→ **Work order**:
Only the lines from the one with "Marbig Marbig große" to the end of the material should be reproduced, exactly and in full, both ends included.

→ **Extracted information**:
******

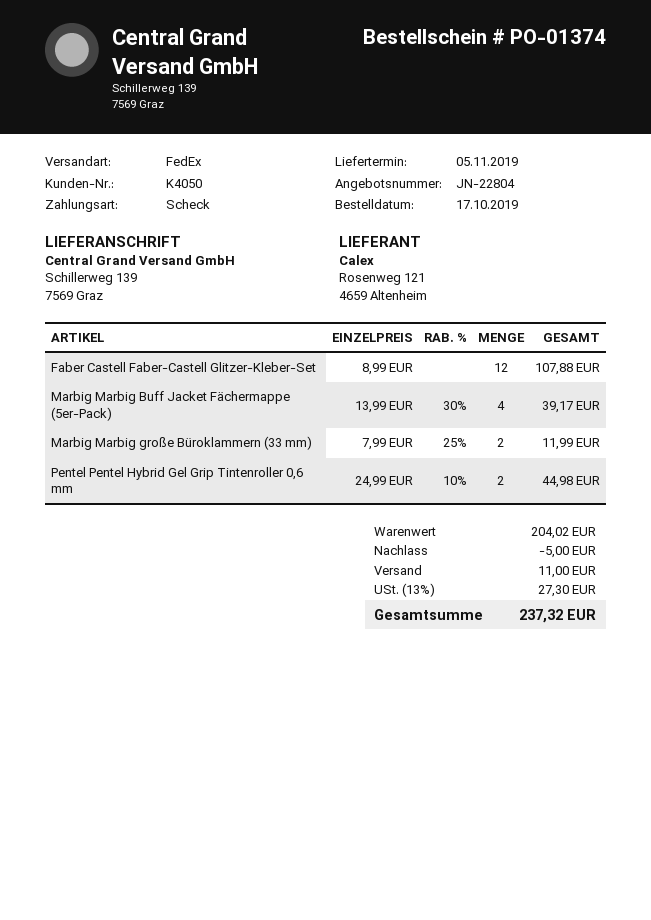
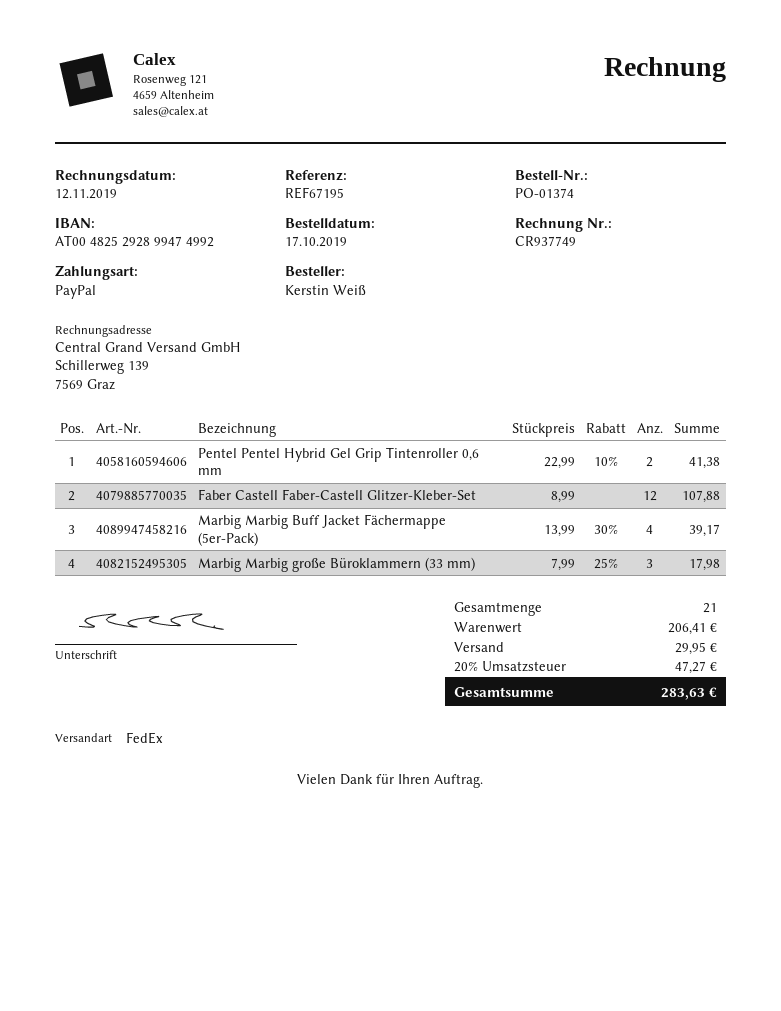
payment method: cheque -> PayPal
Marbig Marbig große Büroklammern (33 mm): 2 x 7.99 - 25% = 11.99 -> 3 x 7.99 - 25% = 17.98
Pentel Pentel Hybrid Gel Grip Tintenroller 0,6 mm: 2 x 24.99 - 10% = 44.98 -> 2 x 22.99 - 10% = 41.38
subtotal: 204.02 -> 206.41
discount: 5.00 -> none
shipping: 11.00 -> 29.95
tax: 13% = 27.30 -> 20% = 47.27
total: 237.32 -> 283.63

******

→ **The completed task**:
Marbig Marbig große Büroklammern (33 mm): 2 x 7.99 - 25% = 11.99 -> 3 x 7.99 - 25% = 17.98
Pentel Pentel Hybrid Gel Grip Tintenroller 0,6 mm: 2 x 24.99 - 10% = 44.98 -> 2 x 22.99 - 10% = 41.38
subtotal: 204.02 -> 206.41
discount: 5.00 -> none
shipping: 11.00 -> 29.95
tax: 13% = 27.30 -> 20% = 47.27
total: 237.32 -> 283.63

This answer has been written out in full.